---------- RECORDS SUPPLIED ----------
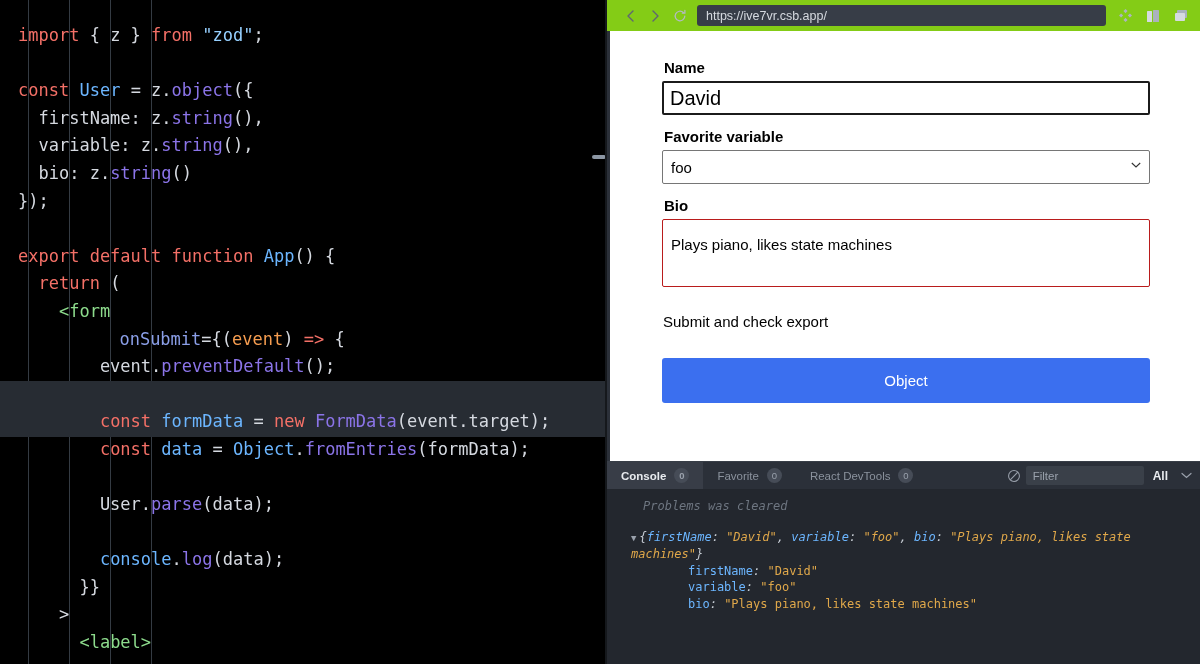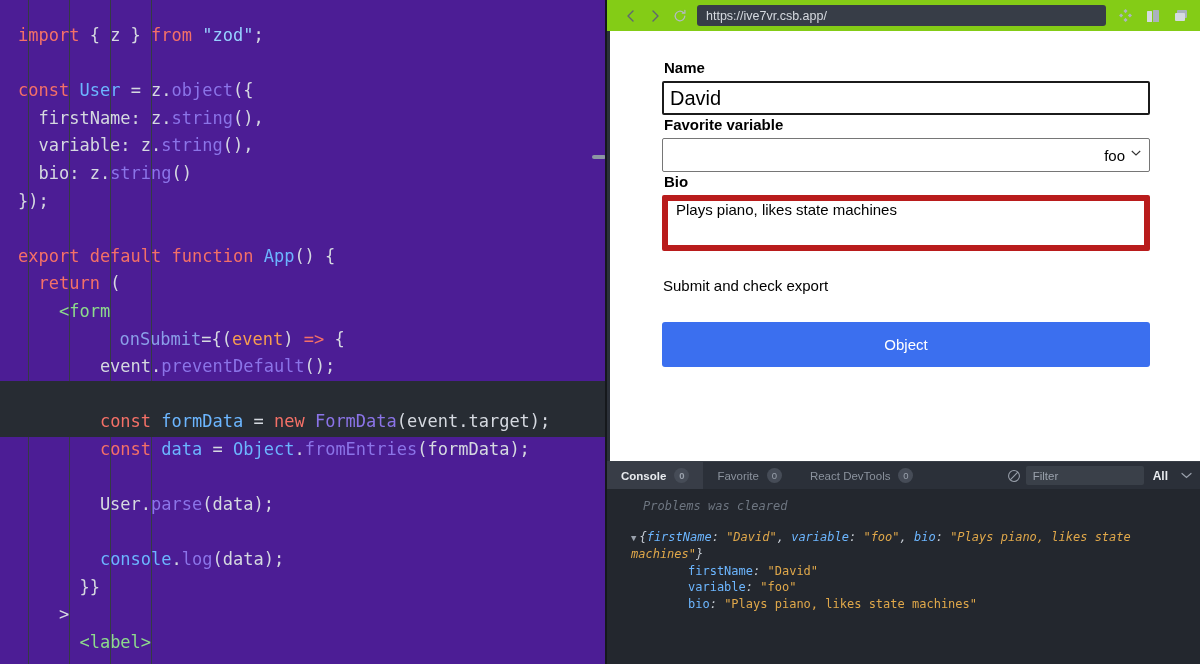--- a/index.html
+++ b/index.html
@@ -14,7 +14,7 @@
   .editor{
     position:relative;
     width:607px;height:664px;
-    background:#4c1d95;
+    background:#000000;
     overflow:hidden;
   }
   .indent-guides{position:absolute;top:0;left:0;width:607px;height:664px;pointer-events:none;}

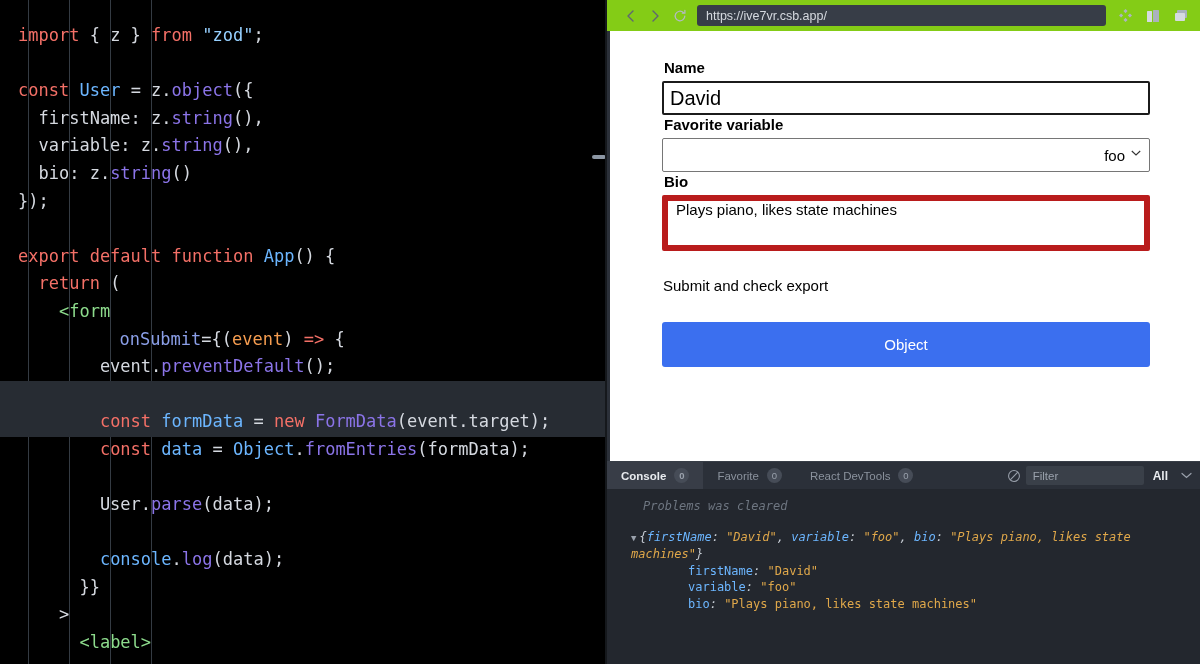--- a/index.html
+++ b/index.html
@@ -142,7 +142,7 @@
     font-size:15px;cursor:pointer;
     font-family:"Liberation Sans",sans-serif;
   }
-  .fgroup{margin-bottom:1px;}
+  .fgroup{margin-bottom:13px;}
 
   
   .consolebar{

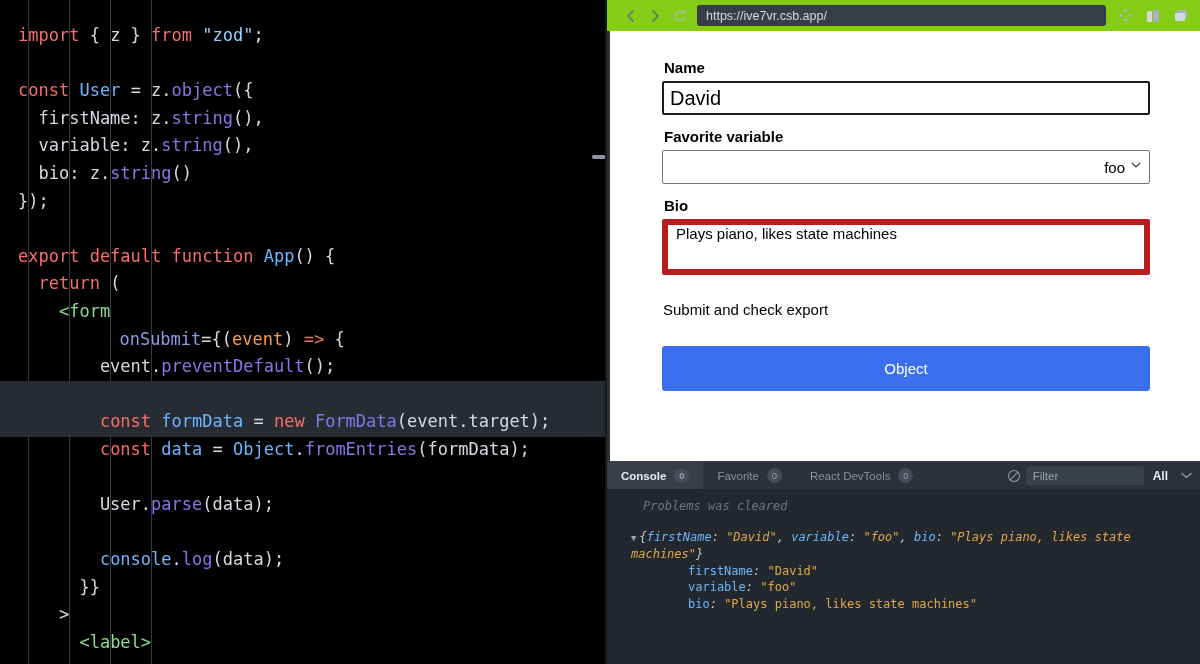--- a/index.html
+++ b/index.html
@@ -115,7 +115,6 @@
     appearance:none;-webkit-appearance:none;
     font-family:"Liberation Sans",sans-serif;
     outline:none;
-    text-align:right;
   }
   .sel-arrow{
     position:absolute;right:9px;top:12px;width:10px;height:6px;pointer-events:none;color:#333;

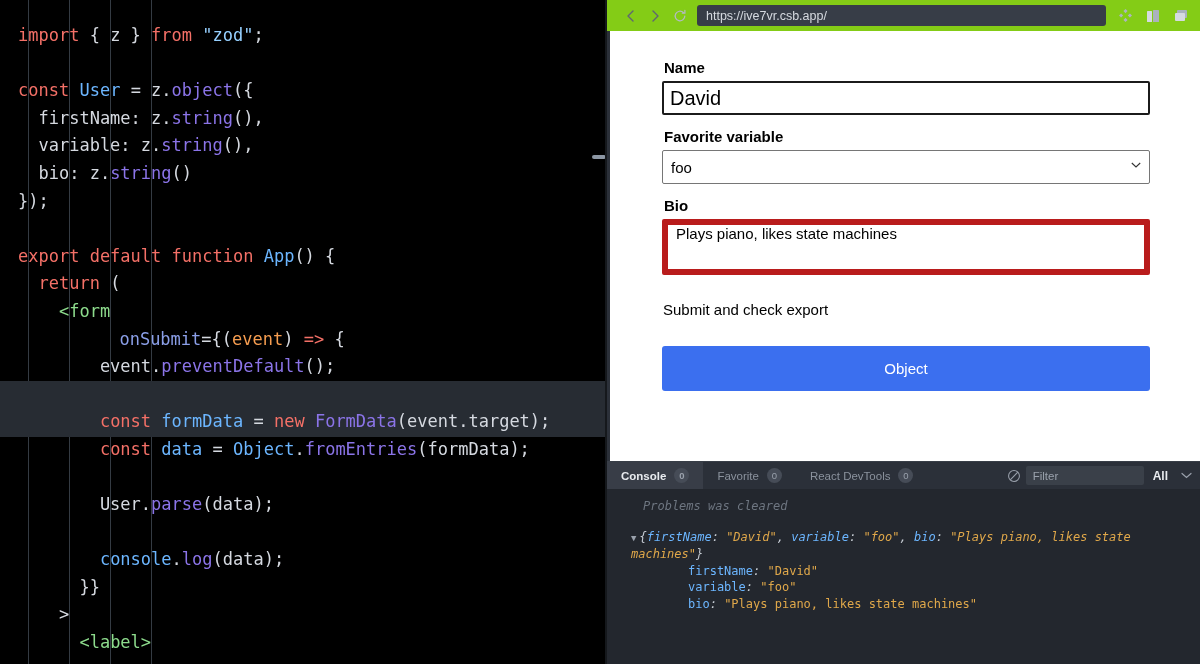--- a/index.html
+++ b/index.html
@@ -121,10 +121,10 @@
   }
   .tarea{
     box-sizing:border-box;
-    width:100%;height:56px;
-    border:6px solid #b91c1c;border-radius:2px;
+    width:100%;height:68px;
+    border:1px solid #b91c1c;border-radius:2px;
     font-size:15px;color:#000;
-    padding:0 8px;
+    padding:16px 8px;
     background:#fff;resize:none;
     font-family:"Liberation Sans",sans-serif;
     outline:none;

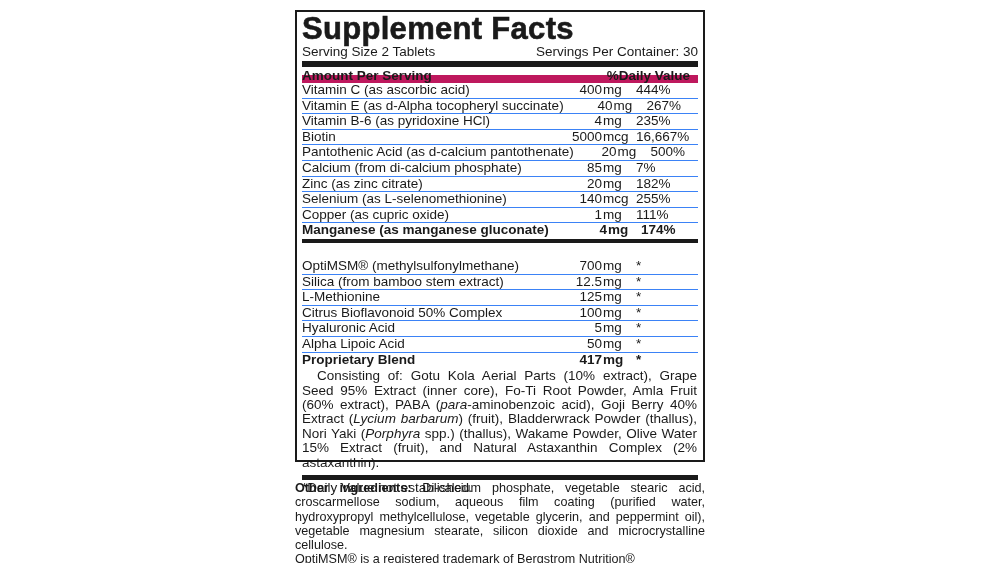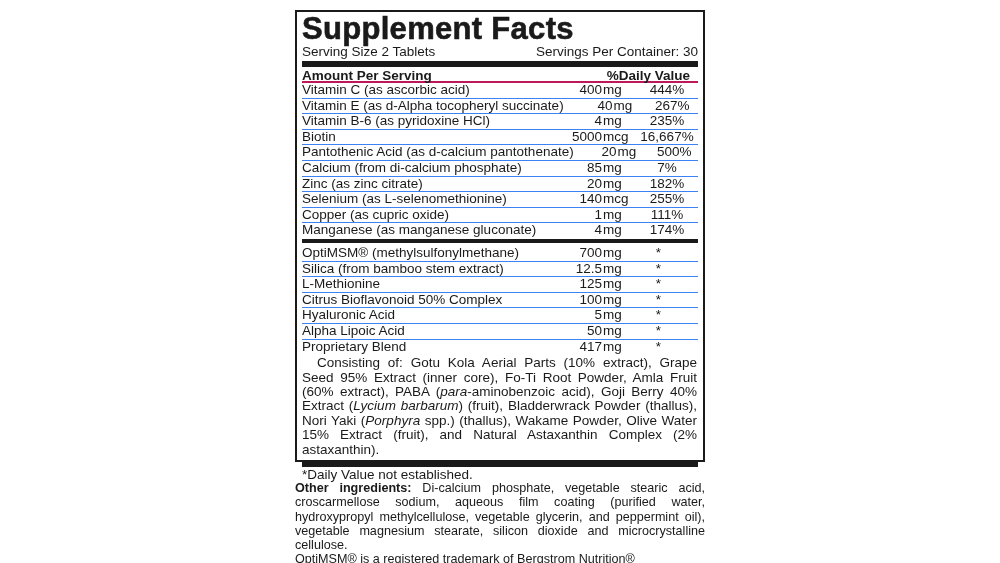--- a/index.html
+++ b/index.html
@@ -22,7 +22,7 @@
   .bar-mid { height: 4px; background: #1a1a1a; }
   .header-row {
     display: flex; justify-content: space-between; font-weight: bold; font-size: 13.5px;
-    line-height: 15px; height: 16px; border-bottom: 2px solid #be185d; padding-top: 1px;
+    line-height: 15px; height: 16px; border-bottom: 8px solid #be185d; padding-top: 1px;
   }
   .header-row .dv { padding-right: 8px; }
 

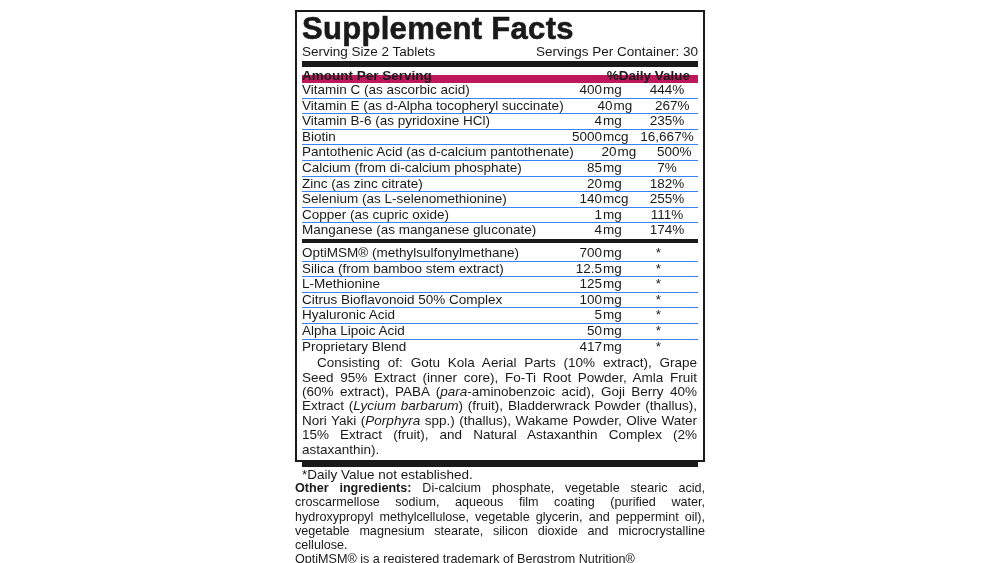--- a/index.html
+++ b/index.html
@@ -35,7 +35,7 @@
   .row .amount { width: 100px; display: flex; justify-content: flex-end; }
   .row .amount .num { text-align: center; }
   .row .amount .unit { width: 34px; text-align: left; padding-left: 1px; }
-  .row .dv { width: 62px; text-align: center; }
+  .row .dv { width: 62px; text-align: left; }
   .row .dv.star { padding-right: 17px; }
 
   .section2 { margin-top: 3px; }

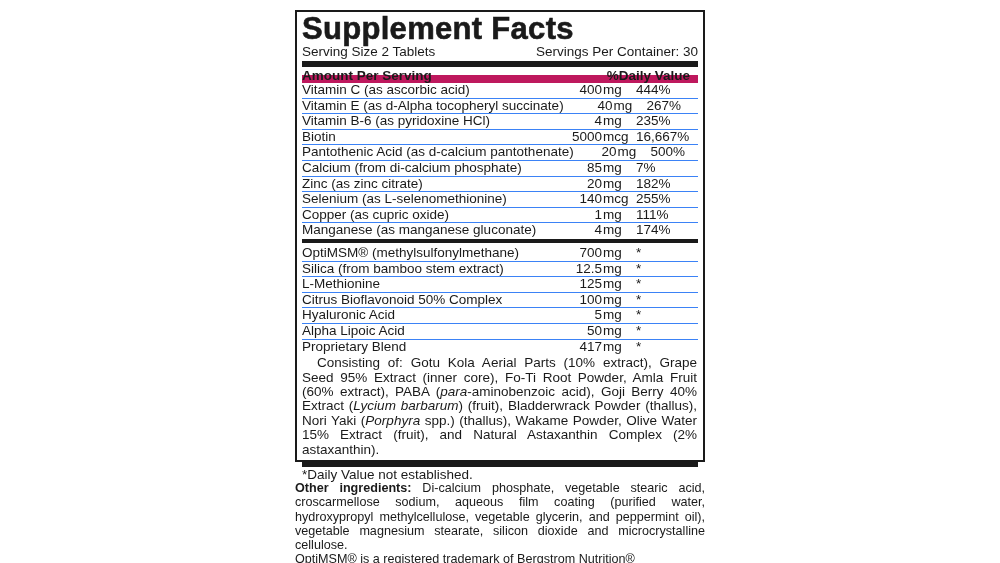--- a/index.html
+++ b/index.html
@@ -30,7 +30,7 @@
     display: flex; font-size: 13.5px; line-height: 14.5px; height: 15.6px;
     border-bottom: 1px solid #3b82f6; white-space: nowrap;
   }
-  .row.last { border-bottom: none; }
+  .row.last { border-bottom: none; font-weight: bold; }
   .row .name { flex: 1; }
   .row .amount { width: 100px; display: flex; justify-content: flex-end; }
   .row .amount .num { text-align: center; }

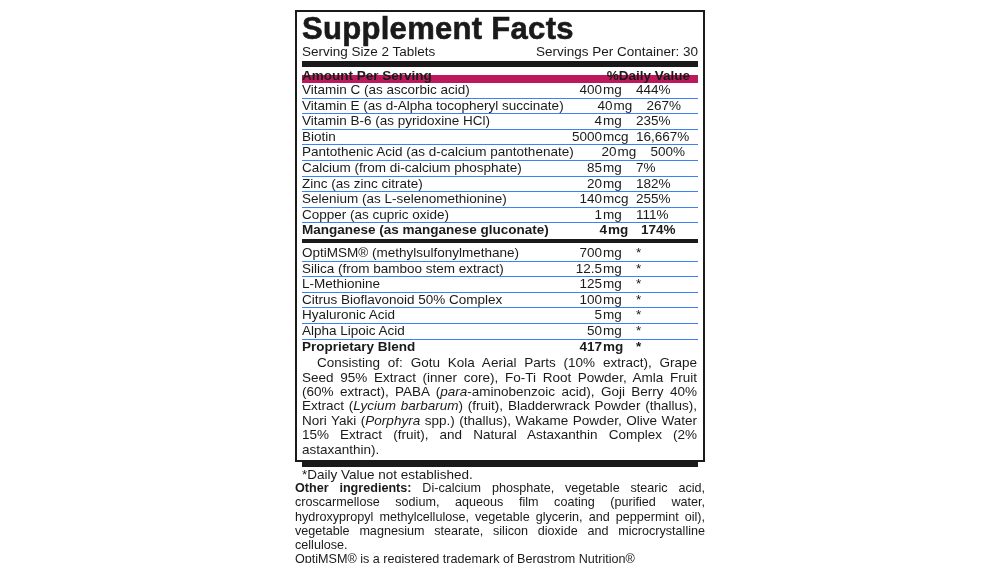--- a/index.html
+++ b/index.html
@@ -38,7 +38,7 @@
   .row .dv { width: 62px; text-align: left; }
   .row .dv.star { padding-right: 17px; }
 
-  .section2 { margin-top: 3px; }
+  .section2 { margin-top: 16px; }
 
   .blend {
     font-size: 13.5px; line-height: 14.4px; text-align: justify; margin-top: 1px;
----------
• _REQUIRED ACTION_:
Filter the material for the word "display" and copy each matching line.

• _WRITTEN ANSWER_:
     display: flex; justify-content: space-between; font-weight: bold; font-size: 13.5px;
   .row .amount { width: 100px; display: flex; justify-content: flex-end; }
     display: flex; font-size: 13.5px; line-height: 14.5px; height: 15.6px;
   .row .amount { width: 100px; display: flex; justify-content: flex-end; }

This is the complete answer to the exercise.